Raden A28 check-in suitcase
The context
Perhaps every food-obsessed culture does it, but Indians pack differently. When we travel—to America or Europe—we presume food scarcity or at least rationed food.
This is certainly true if you are a vegetarian or Jain, but also seems to be true across the board. Packing lightly is an oxymoron for us. We have paapad, pickles, a variety of dals, rice and spices that we need to take with us while travelling.
Some are for our own use, and others because relatives have made us reluctant couriers for things that they want to send to their offspring. The reason we do it is because we want them to courier for us at a later date. An airline quid pro quo that continues ad nauseam.

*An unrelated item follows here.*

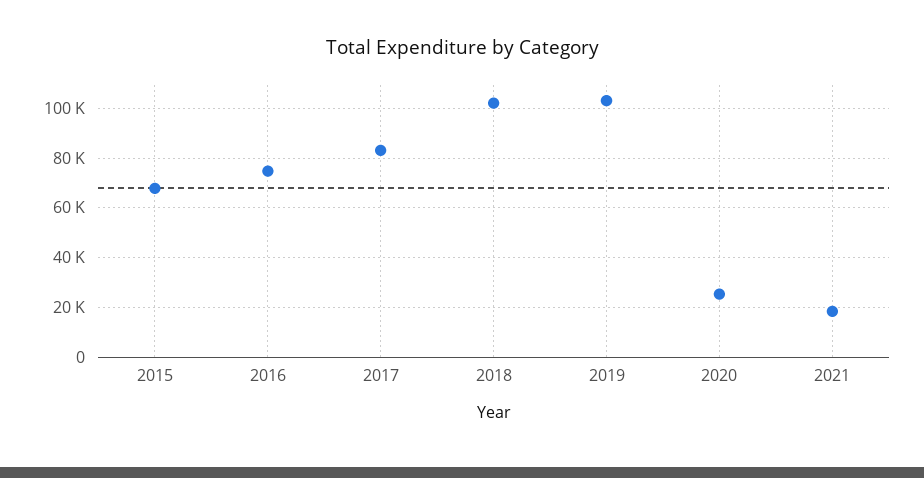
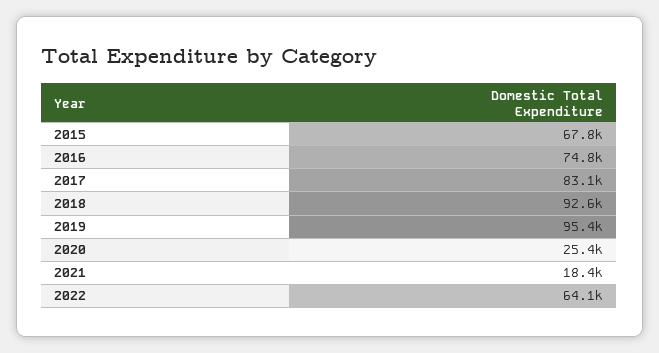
2018: 102500 -> 92600
2019: 102500 -> 95400
2022: none -> 64100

The end result is that we layer, pack and sit on our suitcases to get them to close. No red-blooded Indian wants to under-pack. If the airline allowance is 25kg, we want to pack 24.9kg. Pack, weigh, add things, weigh, remove things, add till maximized baggage allowance—this is the typical process that an Indian household undergoes before taking a trip.
The fantasy
Depending on airline, international travel still retains a touch of glamour. This is certainly true if you are travelling business or first class.
The fantasy, of course, is the movie Catch Me If You Can in which Leonardo DiCaprio walks with a posse of gorgeous blondes through an airline terminal. You want to be him, or at least one version of him. A stylish European man in a well-cut Italian suit, dragging a suitcase that seems to glide by itself and levitate onto the check-in counter. If you cannot be James Bond, at least you want to be his stunt double.
The reality
Asians like to travel in packs. This speaks well about our society: we are a close-knit, family-minded folks who share a warm interdependency with relatives and friends. This web of social connections plays havoc in one situation: airline travel. I have seen Indians who are smart, single and stylish. But they are a minority.

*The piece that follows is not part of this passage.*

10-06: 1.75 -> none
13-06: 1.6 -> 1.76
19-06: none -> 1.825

We want to be part of this minority. We certainly don’t want to be that harassed family with bulging cellophane-wrapped suitcases and crying children. How to create the fantasy when you are not tall, thin or dapper? Well, the suitcase would be the logical place to start.
The product
Stylish suitcases have certain design limitations. For one thing, no designer likes to add that top pocket or flap that more mid-range models have without fail. This is a failing because these flaps are useful to stuff those last-minute things that you grab on your way out of the door: your charging wire or that thick Vogue magazine that you want to read.
The Raden has this limitation. Its exterior is as smooth as a baby’s bottom. As is the case with its competitors: Rimowa and maybe Tumi. The Raden, though, does more than the competition.
Short of unpacking itself, this suitcase does everything that the average parent does for his/her college-bound child. It weighs, seals and tracks during travel.
Light-weight “spinners” are more common than Chinese spinsters these days. They weigh between 4.5kg to 7kg: as crucial as what a bikini covers when every kilogram matters.
The Raden A28 weighs 5.9kg. You can throw a sack of basmati rice into it, or even on it. It won’t break or crack. In fact, a nifty video advertisement on the company website has two human legs jumping on the suitcase, which buckles and bends, before puffing back into shape again.
The chink in this particular advertisement is that we don’t know if the legs that jump on the suitcase belong to a midget or child or adult. I guess the point that is being made is that the suitcase is strong, if not virtually indestructible.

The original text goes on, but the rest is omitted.